#### [DESCRIPTION OF THE TASK]
Report the count of lines with "including" in the data below, and no other words.
───── GIVEN RECORDS
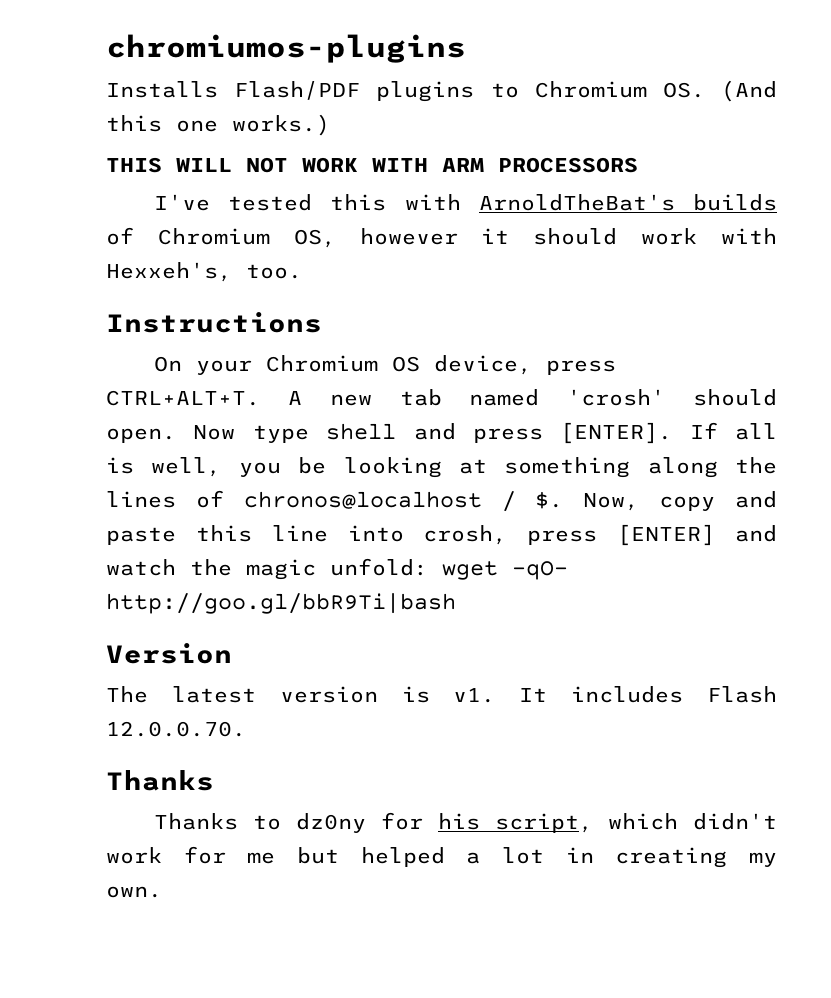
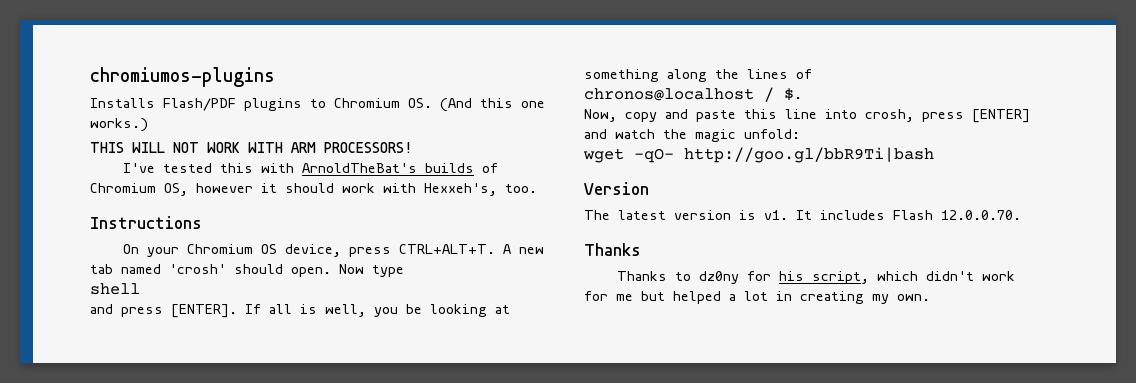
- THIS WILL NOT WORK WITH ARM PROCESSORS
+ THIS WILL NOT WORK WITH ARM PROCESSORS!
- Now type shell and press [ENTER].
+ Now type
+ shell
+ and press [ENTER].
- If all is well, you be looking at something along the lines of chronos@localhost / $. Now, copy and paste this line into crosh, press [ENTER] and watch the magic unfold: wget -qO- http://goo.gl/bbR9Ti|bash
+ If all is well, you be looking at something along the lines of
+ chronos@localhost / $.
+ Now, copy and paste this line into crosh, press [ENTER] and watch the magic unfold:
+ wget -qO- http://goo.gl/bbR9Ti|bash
──────────
───── GIVEN RECORDS
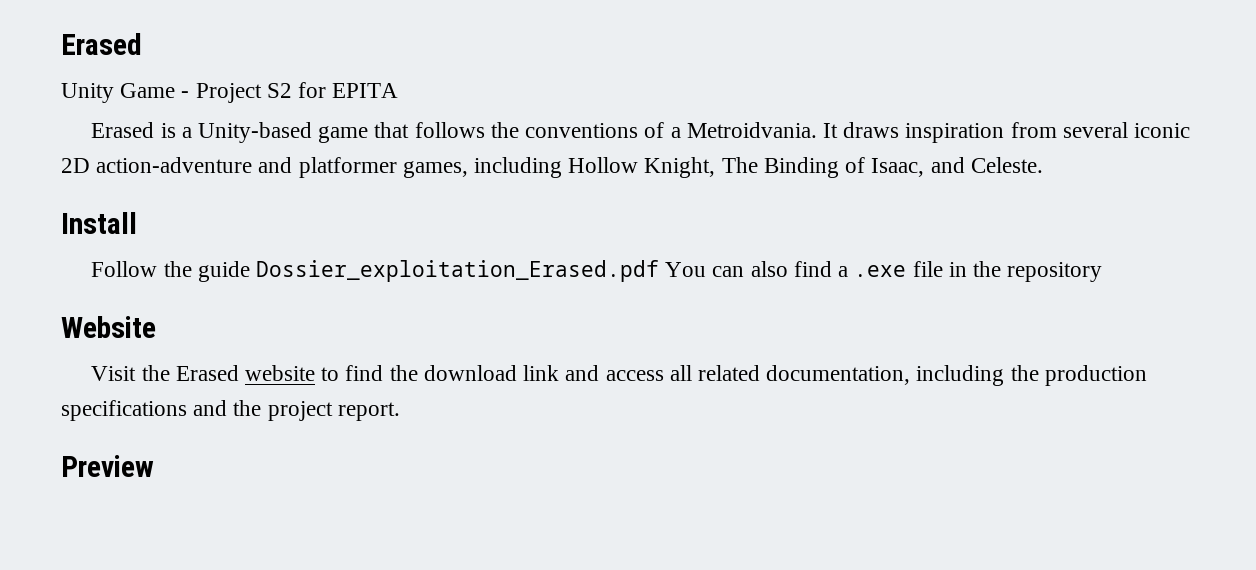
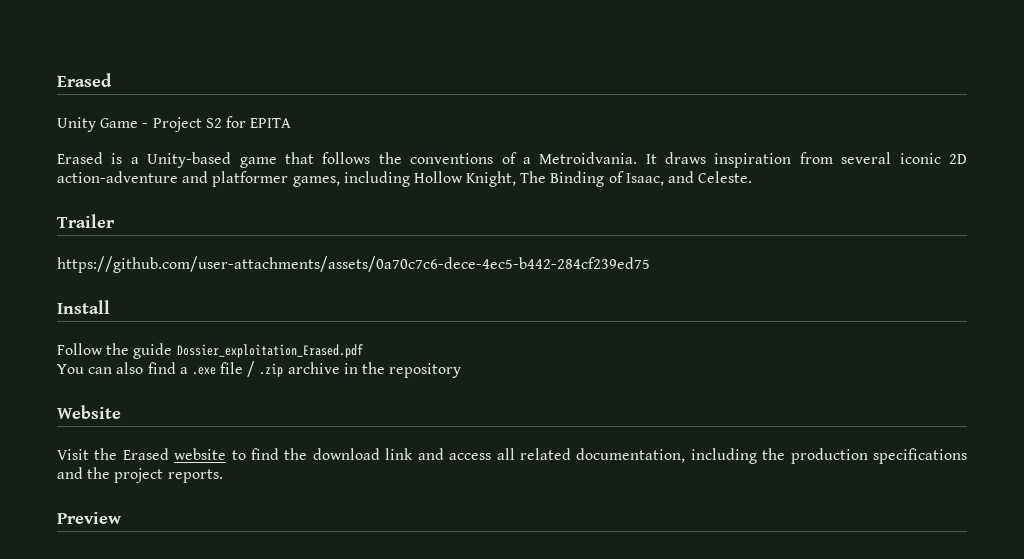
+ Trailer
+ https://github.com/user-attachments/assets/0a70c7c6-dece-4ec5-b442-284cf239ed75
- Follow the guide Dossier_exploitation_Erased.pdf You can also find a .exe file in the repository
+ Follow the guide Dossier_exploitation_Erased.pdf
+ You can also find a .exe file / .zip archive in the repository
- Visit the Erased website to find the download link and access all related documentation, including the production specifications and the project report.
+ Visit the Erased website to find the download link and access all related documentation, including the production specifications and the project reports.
──────────
#### [ANSWER SECTION]
2